With a cry of joy Murielle picked it up, and, seizing Gray by the hand, said,
"You are saved—quick—come this way."
At the side of one of the deeply-embayed windows she withdrew the arras, and unlocked a little door which gave access to a narrow passage, formed in the thickness of the ancient wall.
"Descend here. There are twenty-one steps; the passage at the foot leads to the garden, and the wall there is low. Push open the door at the lower end among the ivy, and you are free. Heaven, in its goodness, be your guide!"
"Ah, that I had but twelve pikes of my guard to scatter this rabble like winnowed chaff! Adieu, Murielle; I shall live and escape, if I can! If not, look from your window, my love—my dear, dear love—and you shall see how toughly a brave and loyal gentleman can die!"
With these words, and full of desperate thoughts, Gray rushed down the secret stair, while Murielle, with a sigh almost of rapture, locked the door. Then, with a prayer of thankfulness, she thrust the key into her bosom; but, fearing it might not be quite safe even there, she cast it into the great fire of coals and oak roots which burned on the hearth.
At that moment the door was burst open, and the tall grim laird of Pompherston, with his helmet open and his sword drawn, rushed in, with a confused mob of pikemen and archers at his back.
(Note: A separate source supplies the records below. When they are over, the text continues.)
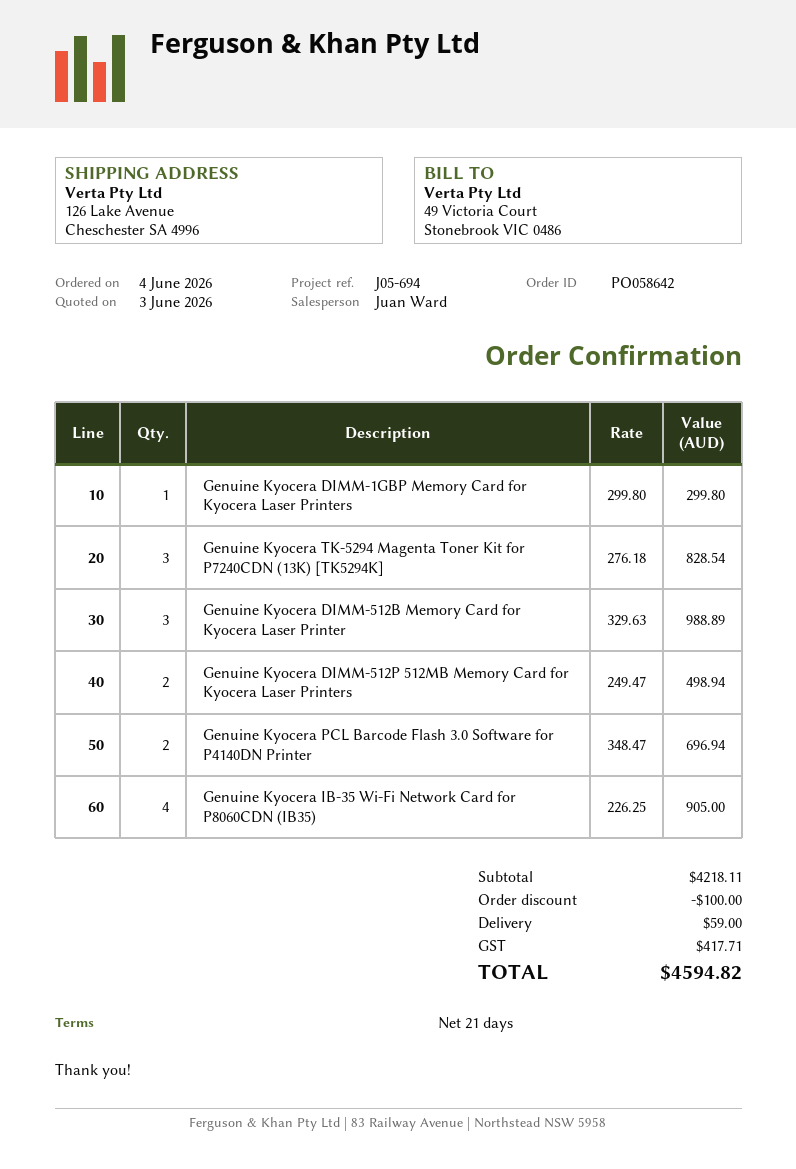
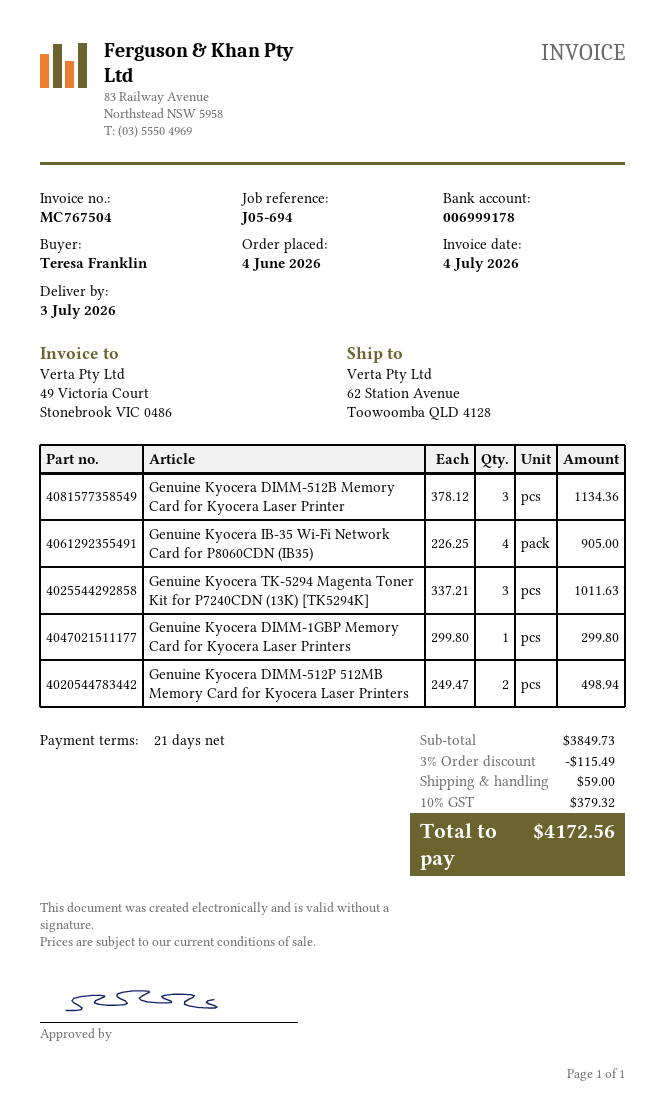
ship to: 126 Lake Avenue, Cheschester SA 4996 -> 62 Station Avenue, Toowoomba QLD 4128
Genuine Kyocera TK-5294 Magenta Toner Kit for P7240CDN (13K) [TK5294K]: 3 x 276.18 = 828.54 -> 3 x 337.21 = 1011.63
Genuine Kyocera DIMM-512B Memory Card for Kyocera Laser Printer: 3 x 329.63 = 988.89 -> 3 x 378.12 = 1134.36
Genuine Kyocera PCL Barcode Flash 3.0 Software for P4140DN Printer: 2 x 348.47 = 696.94 -> none
subtotal: 4218.11 -> 3849.73
discount: 100.00 -> 115.49
tax: 417.71 -> 379.32
total: 4594.82 -> 4172.56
On seeing only the countess and her sister, he and his flushed followers seemed perplexed, and turned away to prosecute their search elsewhere. But soon the clash of weapons and shouts of exultation and ferocity in the garden drew all there to join the fray.
Murielle sprang to the nearest window, and oh, what a sight she saw there!
Sir Patrick Gray issuing from the doorway of the secret passage, covered with blood and wounds; his pourpoint rent and torn; his sword and dagger bloody, after a combat maintained in the dark against Achanna and six others, who, as already related, had beset the way and attacked him, with terrible advantage, in the obscurity, which concealed alike their number and their deadly purpose.